Supplied records:
****
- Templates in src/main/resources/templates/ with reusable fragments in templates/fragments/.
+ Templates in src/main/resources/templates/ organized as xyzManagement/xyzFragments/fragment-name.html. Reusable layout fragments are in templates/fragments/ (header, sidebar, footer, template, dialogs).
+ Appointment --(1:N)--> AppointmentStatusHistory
****
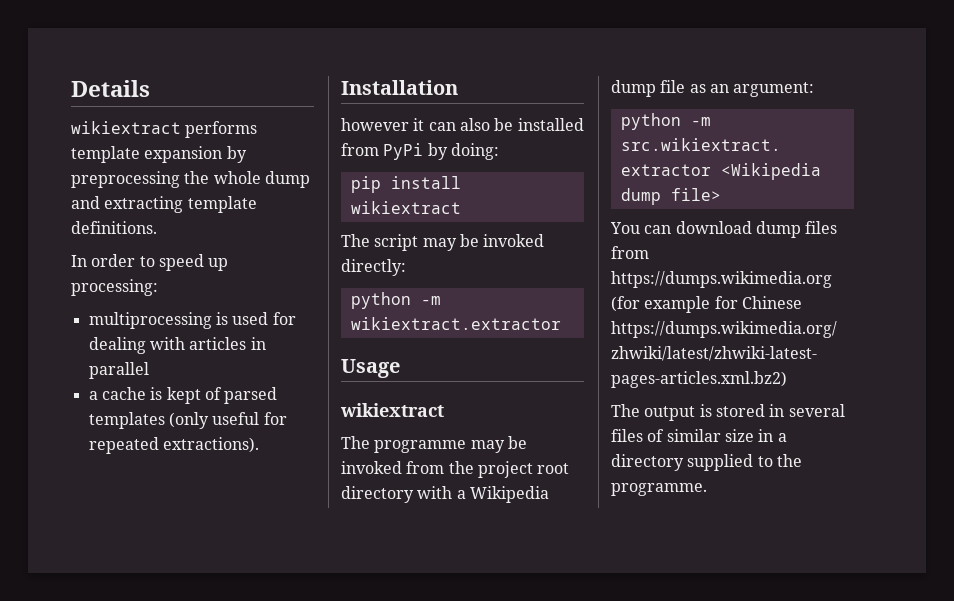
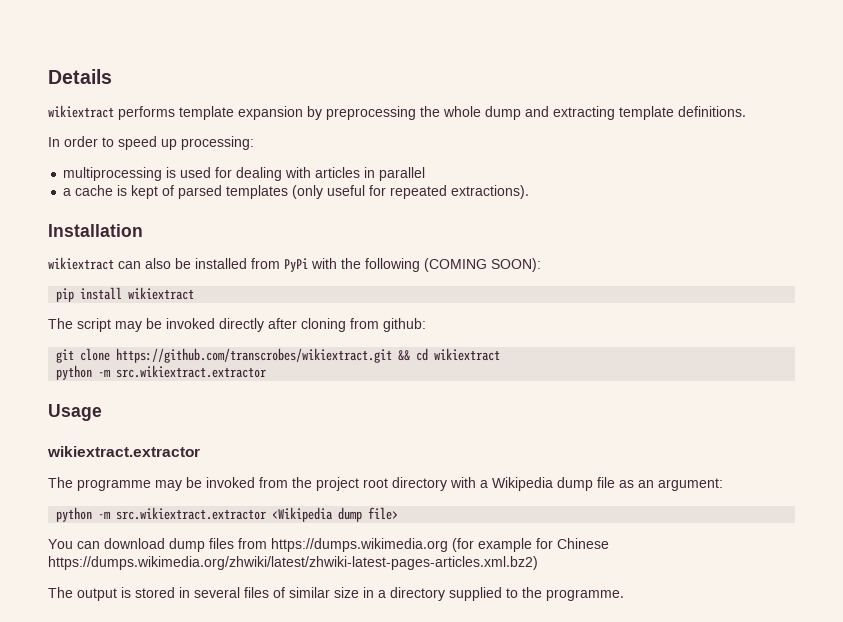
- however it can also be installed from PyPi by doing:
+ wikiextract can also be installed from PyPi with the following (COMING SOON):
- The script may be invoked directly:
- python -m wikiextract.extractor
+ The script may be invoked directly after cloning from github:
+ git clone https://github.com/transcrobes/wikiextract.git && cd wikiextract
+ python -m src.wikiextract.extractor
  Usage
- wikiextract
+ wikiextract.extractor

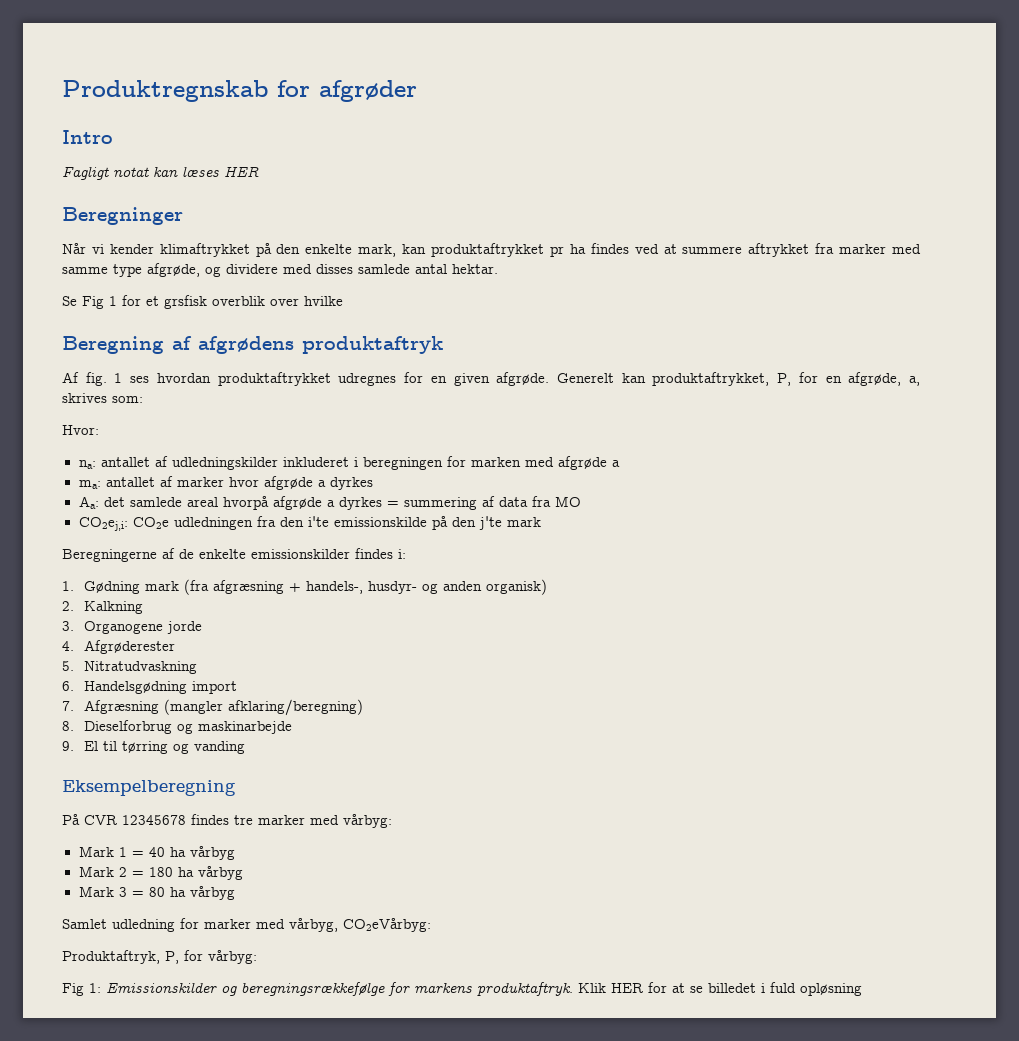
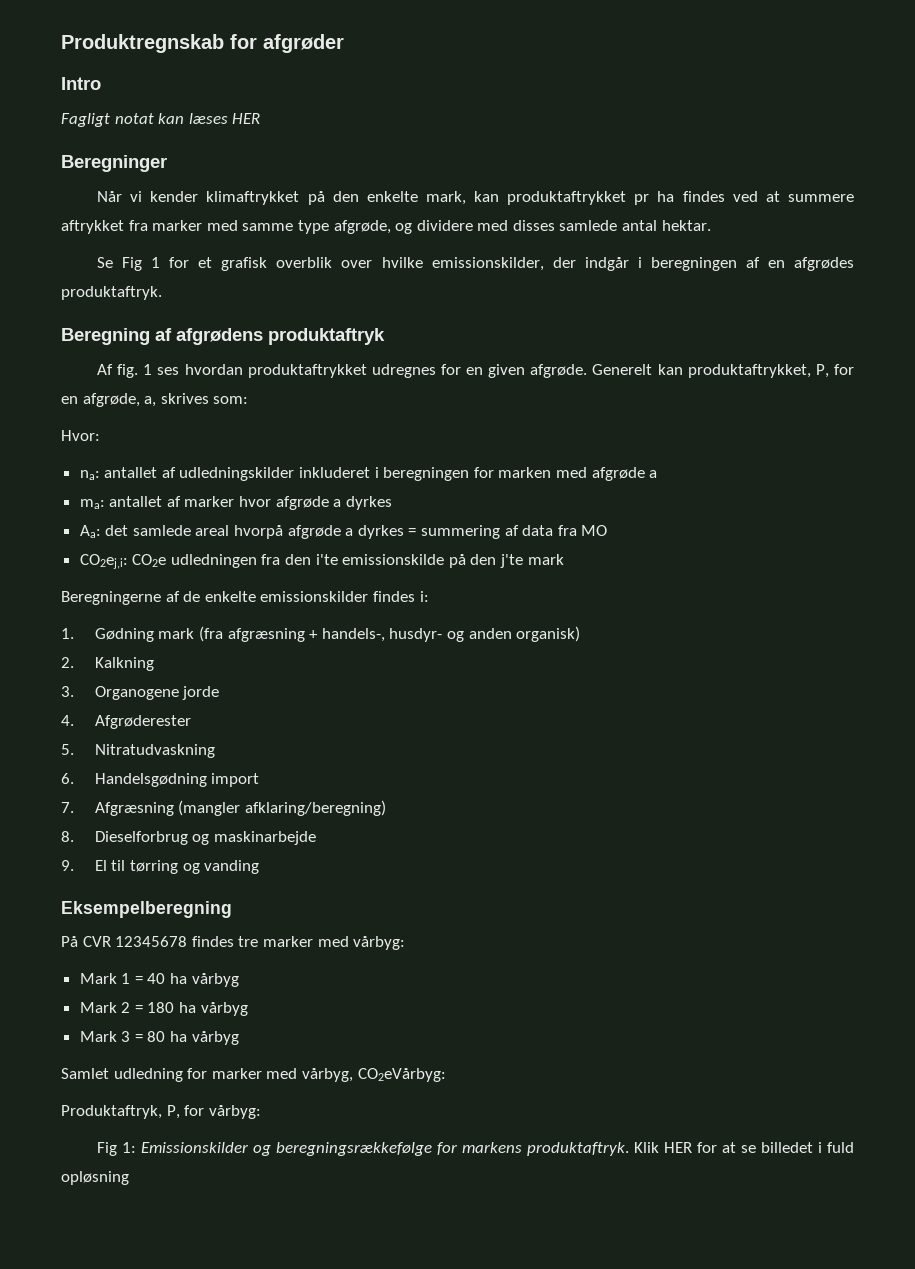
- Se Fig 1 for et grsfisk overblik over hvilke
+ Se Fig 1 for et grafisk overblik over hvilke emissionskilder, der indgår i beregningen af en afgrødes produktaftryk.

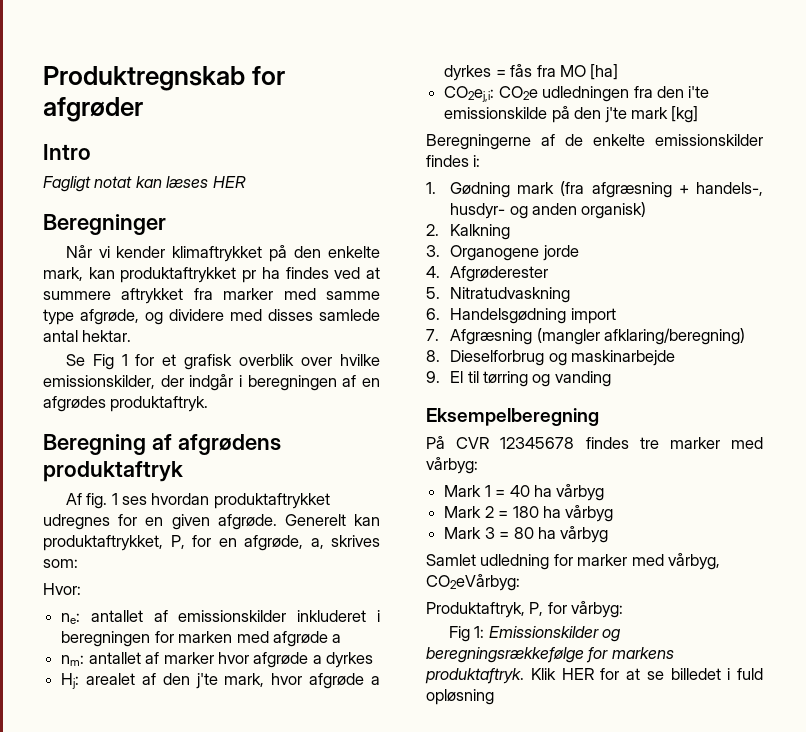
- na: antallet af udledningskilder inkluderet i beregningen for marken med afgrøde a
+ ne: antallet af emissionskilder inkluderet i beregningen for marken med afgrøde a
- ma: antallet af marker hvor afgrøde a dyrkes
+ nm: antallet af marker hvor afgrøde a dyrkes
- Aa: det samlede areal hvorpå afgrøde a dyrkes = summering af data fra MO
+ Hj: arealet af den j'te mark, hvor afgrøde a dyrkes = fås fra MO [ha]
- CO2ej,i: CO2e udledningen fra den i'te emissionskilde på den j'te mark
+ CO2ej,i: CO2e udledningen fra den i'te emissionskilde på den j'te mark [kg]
****
Task goal: Across all the entries above, how many lines hold the word "invoked"? Answer with the number only.

Solution for this exercise: 2